Luckily, while at the police station he finds Tad, who has been stuck in a weird shed for reasons I simply do not have the energy to go into. 

Far too much of the movie was spent on... this. Image: Netflix.


Back at the Christmas Eve party, guests start randomly giving Jake money, because apparently in this economy everyone's just writing cheques for no reason. Just as he's about to thank Sarah for her ingenious idea (??), her father and Tad arrive and her memory is instantly restored. 

But guys. I don't know if it's been made clear enough but Sarah/Sierra loves Jake now, and also, it's Christmas. 

As she's leaving, we get what I assume are meant to be emotional flashbacks of their love story. The singalong from five minutes ago, for example. And the time they went to the Christmas market. But it's like... pls we saw all of this. We were here... watching. 

Of course, Sierra has discovered in her time at the lodge that during her journey to remembering who she is, she's found who she really is.

Sorry it's just so bad.


She gives Tad his ring back and breaks up with him, and by the end of the movie he appears to be in love with the hotel concierge - a man named Terry. 

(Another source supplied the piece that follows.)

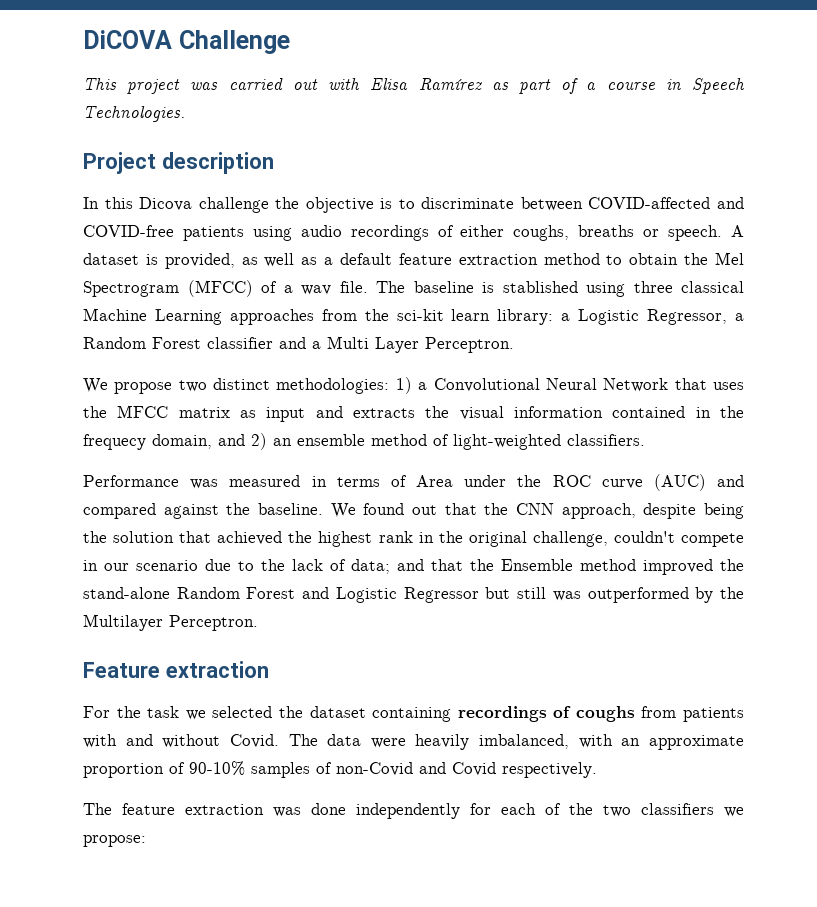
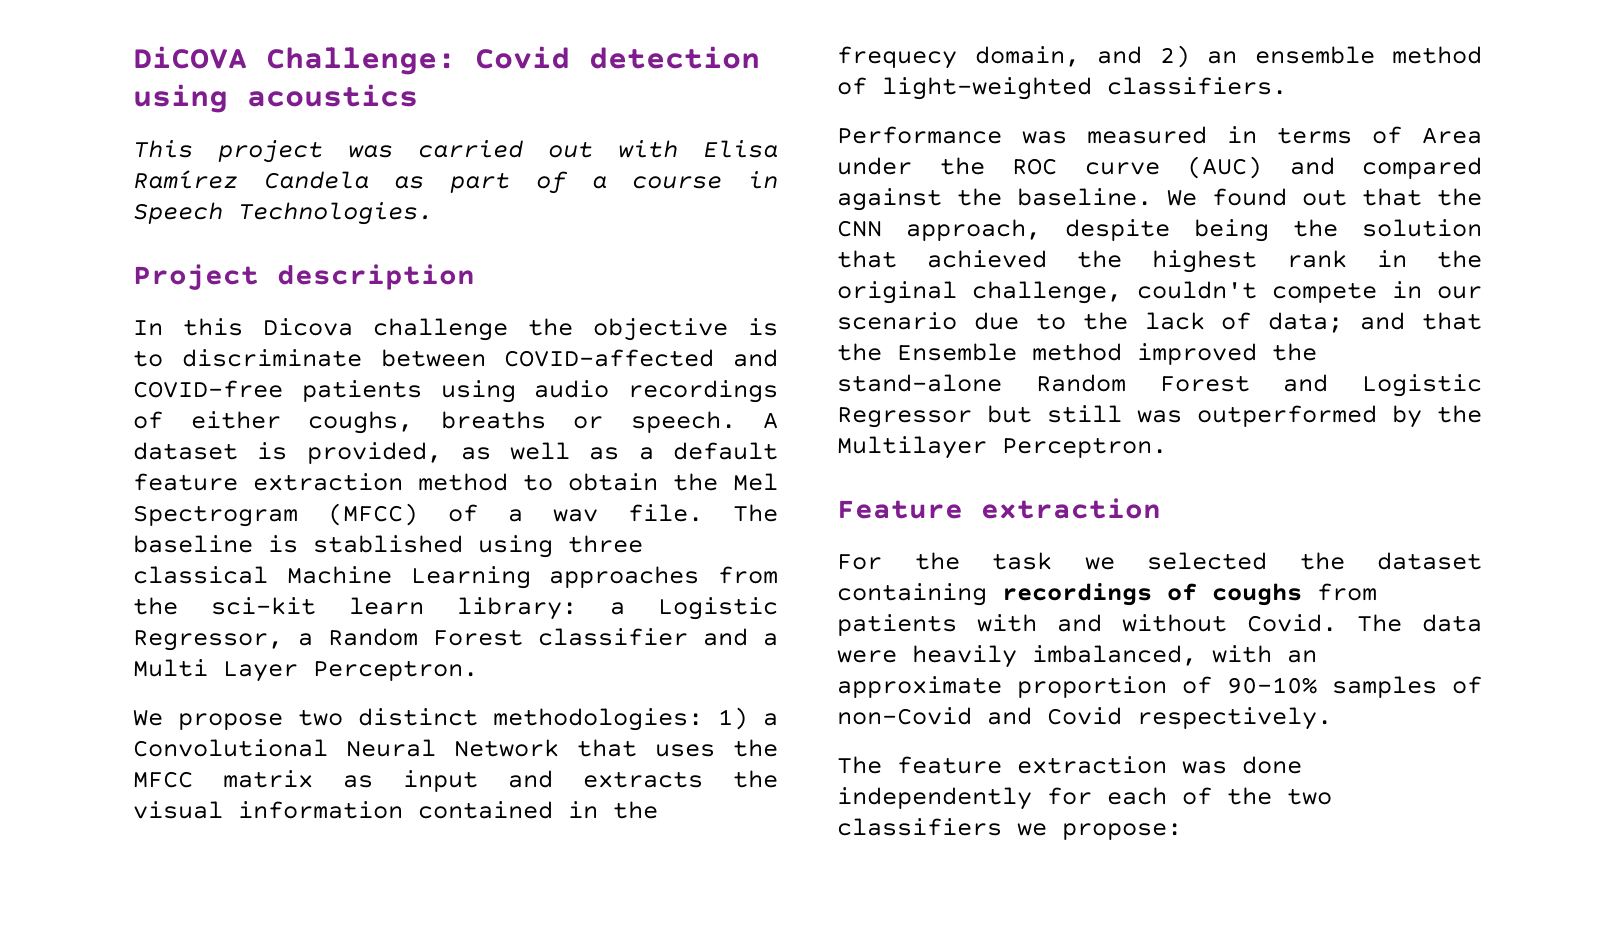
- DiCOVA Challenge
+ DiCOVA Challenge: Covid detection using acoustics
- This project was carried out with Elisa Ramírez as part of a course in Speech Technologies.
+ This project was carried out with Elisa Ramírez Candela as part of a course in Speech Technologies.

Sierra has a lacklustre reunion with Jake, and I feel... absolutely nothing.

There is no chemistry between them. He kidnapped her from a hospital. This is not a love story for the ages. 

It's honestly quite impressive for a film to occupy my attention for over an hour and fail to be even momentarily believable, but Falling for Christmas does exactly that. 

It's unoriginal, uninspiring and profoundly unfunny, but it's Christmas. And for that reason, legally, I must recommend it. 

May it be watched in droves over the next month, and then entirely forgotten by human history.